The development of high-throughput sequencing technologies has revolutionized the way we study genomes and gene regulation. In a single experiment, millions of reads are produced. To gain knowledge from these experiments the first thing to be done is finding the genomic origin of the reads, i.e., mapping the reads to a reference genome. In this new situation, conventional alignment tools are obsolete, as they cannot handle this huge amount of data in a reasonable amount of time. Thus, new mapping algorithms have been developed, which are fast at the expense of a small decrease in accuracy. In this chapter we discuss the current problems in short read mapping and show that mapping reads correctly is a nontrivial task. Through simple experiments with both real and synthetic data, we demonstrate that different mappers can give different results depending on the type of data, and that a considerable fraction of uniquely mapped reads is potentially mapped to an incorrect location. Furthermore, we provide simple statistical results on the expected number of random matches in a genome (E-value) and the probability of a random match as a function of read length. Finally, we show that quality scores contain valuable information for mapping and why mapping quality should be evaluated in a probabilistic manner. In the end, we discuss the potential of improving the performance of current methods by considering these quality scores in a probabilistic mapping program.

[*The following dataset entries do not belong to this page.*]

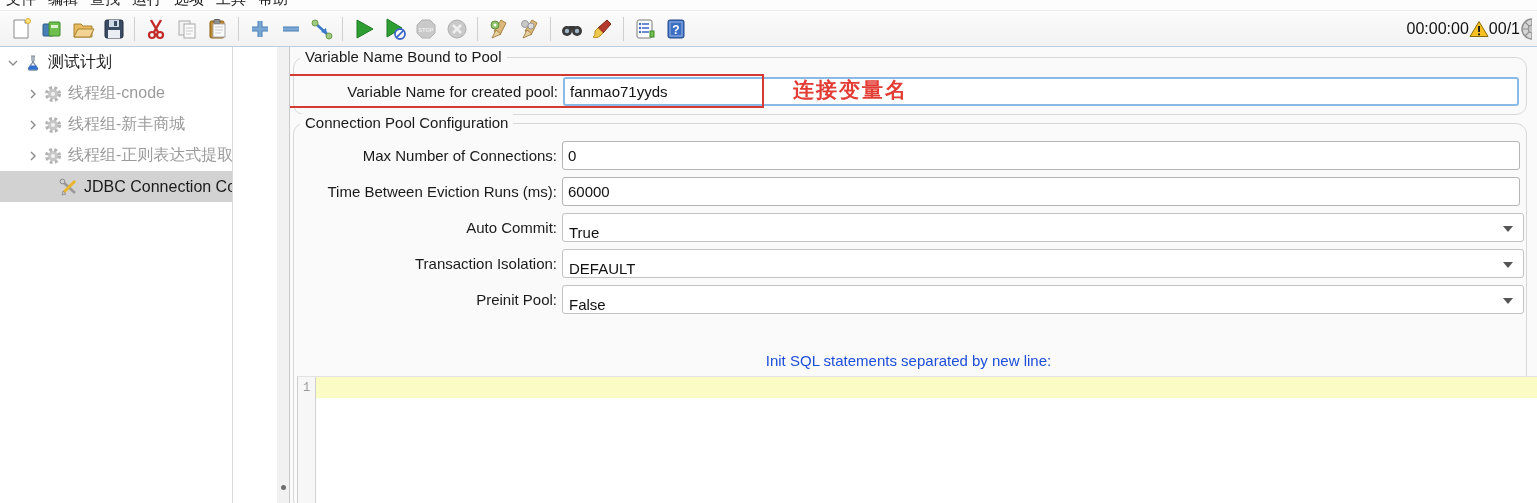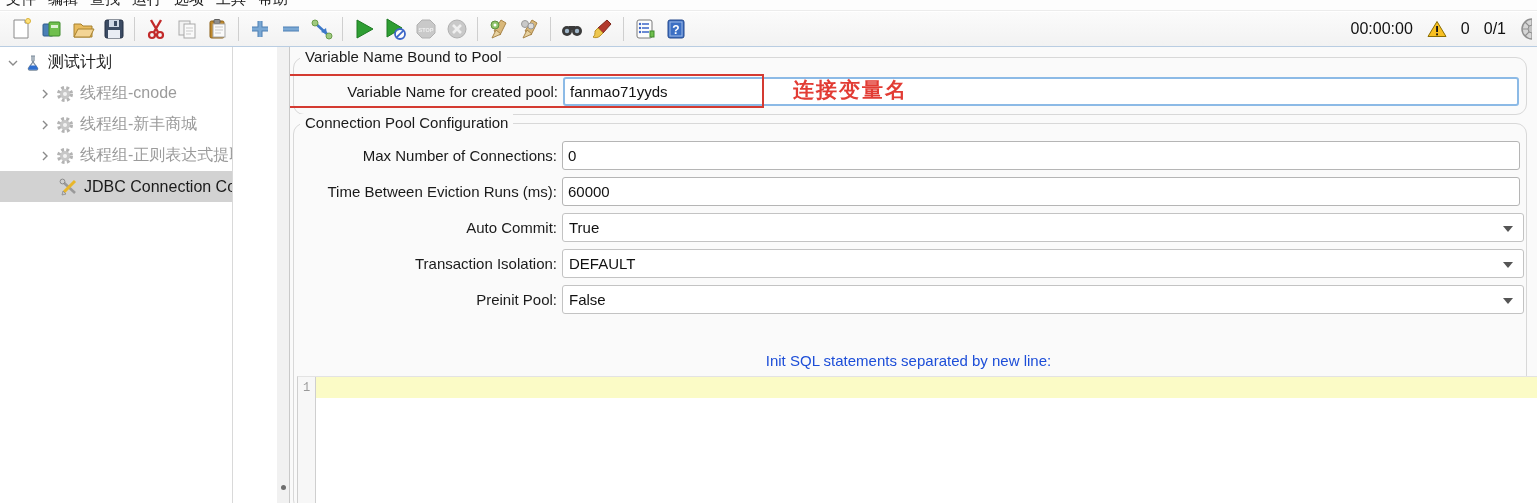"00:00:00" .tb-status { gap: 14px -> 0 }
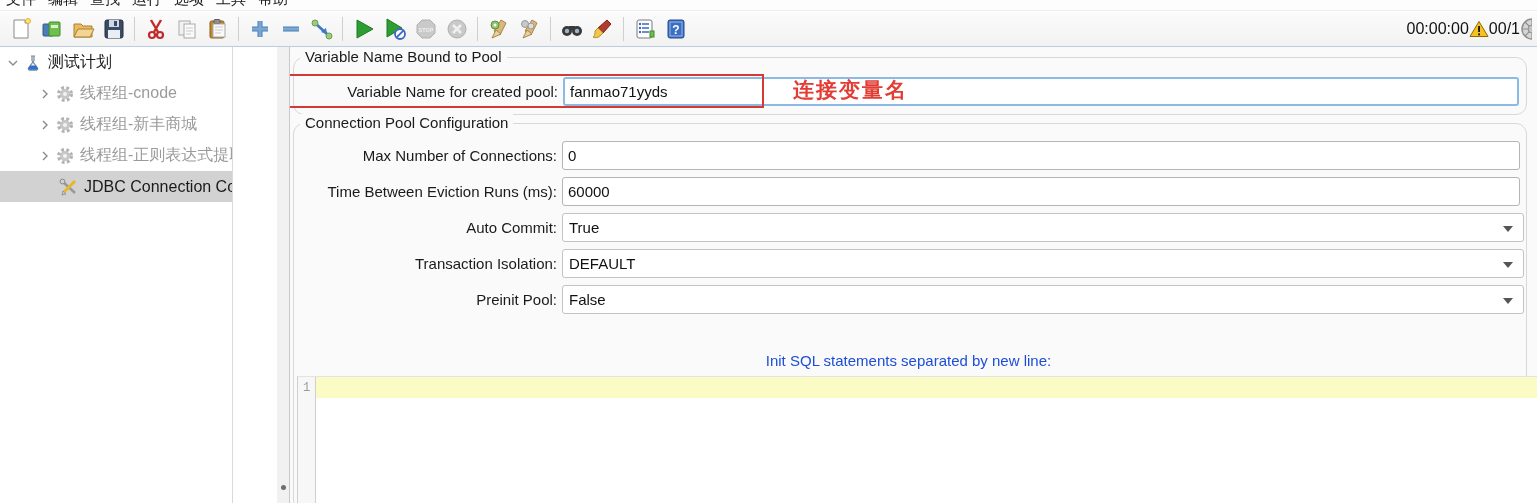"线程组-cnode" .ind-1 { padding-left: 36px -> 24px }
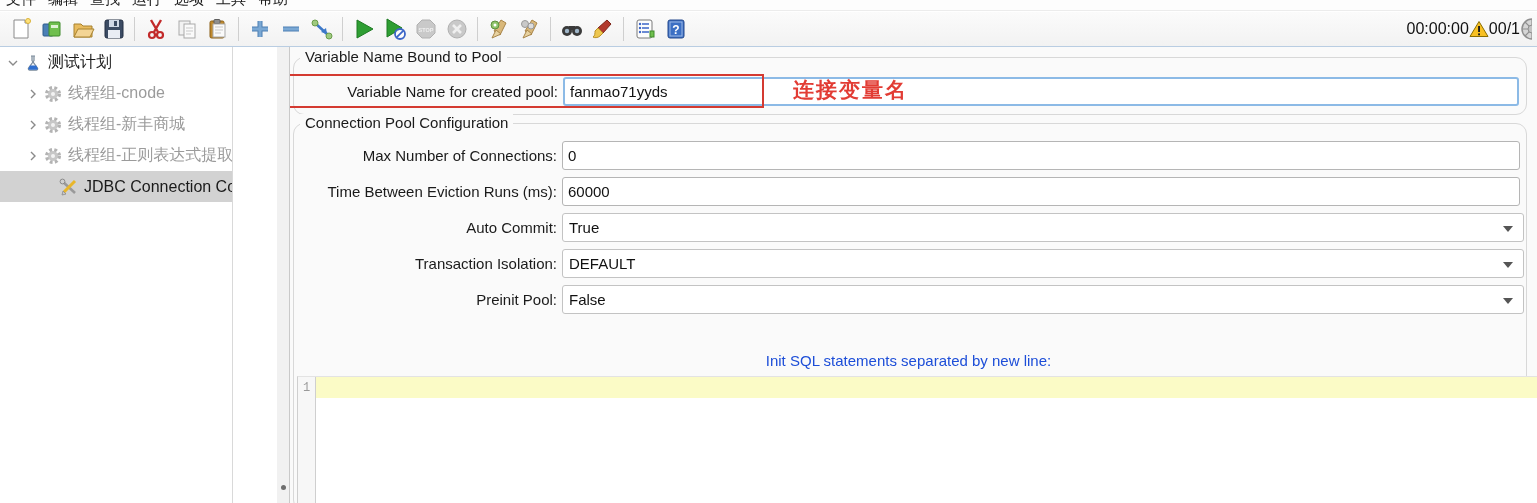"True" .combo { align-items: center -> flex-end }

高通量测序技术的发展彻底改变了我们研究基因组和基因调控的方式。在单次实验中,会产生数百万条读数。为了从这些实验中获取知识,首先要做的是确定读数的基因组来源,即把读数映射到参考基因组上。在这种新情况下,传统的比对工具已过时,因为它们无法在合理时间内处理如此大量的数据。因此,已开发出新型映射算法,这些算法速度快,但准确性略有下降。在本章中,我们讨论短读映射中的当前问题,并表明正确映射读数并非易事。通过对真实数据和合成数据进行简单实验,我们证明不同的映射器根据数据类型可能会给出不同的结果,并且相当一部分唯一映射的读数可能被映射到错误的位置。此外,我们提供了关于基因组中随机匹配预期数量(E值)以及随机匹配概率与读长函数关系的简单统计结果。最后,我们展示质量得分包含用于映射的有价值信息,以及为何应以概率方式评估映射质量。最后,我们讨论在概率映射程序中考虑这些质量得分来提高当前方法性能的潜力。